How does CTLA-4 do ligand depletion?
- CTLA-4 can deplete CD80 from the membrane of the APC and internalise it for degradation in the T cell.
- This is called transendocytosis.
- This deprives the activating T cells.
- Treg sit near DCs to reduce co-stimulation and reduce activated T cells
- Using CTLA-4 manipulation to cancer can be tricky as it targets activating T cells and Tregs
What is PD-1?
- It is an inhibitory receptor that is upregulated as part of default T cell activation.
- It is expressed on CD4+ effector, CD4+ regulatory and CD8+ T cells.
- It is further upregulated on T cell exhaustion.

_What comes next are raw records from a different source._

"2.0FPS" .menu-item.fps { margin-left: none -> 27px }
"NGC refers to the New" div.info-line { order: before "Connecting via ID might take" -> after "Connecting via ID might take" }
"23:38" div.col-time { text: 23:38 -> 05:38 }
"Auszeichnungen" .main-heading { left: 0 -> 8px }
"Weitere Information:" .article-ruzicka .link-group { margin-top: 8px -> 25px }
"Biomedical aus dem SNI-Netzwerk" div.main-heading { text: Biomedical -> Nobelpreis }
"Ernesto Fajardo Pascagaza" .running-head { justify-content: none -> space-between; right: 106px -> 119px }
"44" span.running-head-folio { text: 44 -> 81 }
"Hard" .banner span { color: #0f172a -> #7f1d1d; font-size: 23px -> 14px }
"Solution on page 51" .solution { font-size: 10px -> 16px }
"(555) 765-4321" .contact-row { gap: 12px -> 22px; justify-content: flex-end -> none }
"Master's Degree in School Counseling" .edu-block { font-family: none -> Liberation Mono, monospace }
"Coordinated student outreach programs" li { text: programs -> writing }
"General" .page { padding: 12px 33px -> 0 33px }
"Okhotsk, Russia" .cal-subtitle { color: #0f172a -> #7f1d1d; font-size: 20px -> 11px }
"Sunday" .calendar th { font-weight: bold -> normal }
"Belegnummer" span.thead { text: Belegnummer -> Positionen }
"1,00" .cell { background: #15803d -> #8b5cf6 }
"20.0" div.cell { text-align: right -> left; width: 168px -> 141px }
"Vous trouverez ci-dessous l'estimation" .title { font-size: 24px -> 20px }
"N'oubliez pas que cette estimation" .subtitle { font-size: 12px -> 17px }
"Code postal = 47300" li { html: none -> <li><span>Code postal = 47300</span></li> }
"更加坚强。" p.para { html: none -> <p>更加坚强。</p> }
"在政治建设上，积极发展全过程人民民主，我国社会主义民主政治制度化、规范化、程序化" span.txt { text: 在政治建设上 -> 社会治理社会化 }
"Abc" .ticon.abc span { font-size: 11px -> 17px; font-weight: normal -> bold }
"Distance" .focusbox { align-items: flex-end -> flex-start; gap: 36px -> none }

- Also expressed on myeloid cells.
- Ligands are PD-L1 and PD-L2.
What happens if you target PD-1?
You effect CD4 cells, CD8 cells and Tregs
What effect does deleting PD-1 have on myeloid cells?
It drives tumour immunity
Where is PD-L1 expressed?
Commonly upregulated on tumour cells
Where is PD-L2 expressed?
On immune cells
When is TIM-3 expressed?
- It is not expressed on normal T cell activation.
- It is upregulated in persistent T cell activation.
What are the functions of TIM-3?
- TIM-3 limits the activation of cGAS-STING in dendritic cells.
- It restrains anti-tumour immunity by regulating inflammasome activation in migratory DCs.
- TIM-3 allows recognition and phagocytosis of apoptotic bodies via binding phosphatidylserine which prevents macrophage activation.
- TIM-3 is highly expressed on exhausted cytotoxic T cells and prevents killing of tumour cells.
How does TIM-3 inhibit cGAS-STING?
- TIM-3 recruits binding proteins to the cell surface.
- These sequester the DNA and prevent ti entering the dendritic cell.
- This prevents dendritic cell activation
What are the key types of tumour immunotherapies?
- Antibody drug conjugates.
- Cytokines
- Vaccination
- Check point blockade
- T cell therapies
How do antibody drug conjugates work?
- Take an antibody against a tumour specific antigen and add cytotoxic payloads.
- These payloads are chemotherapy drugs but being used in a more targeted way.
- These drugs interfere with replication or damage DNA.
- It more specifically targets tumour cells with reduced side effects.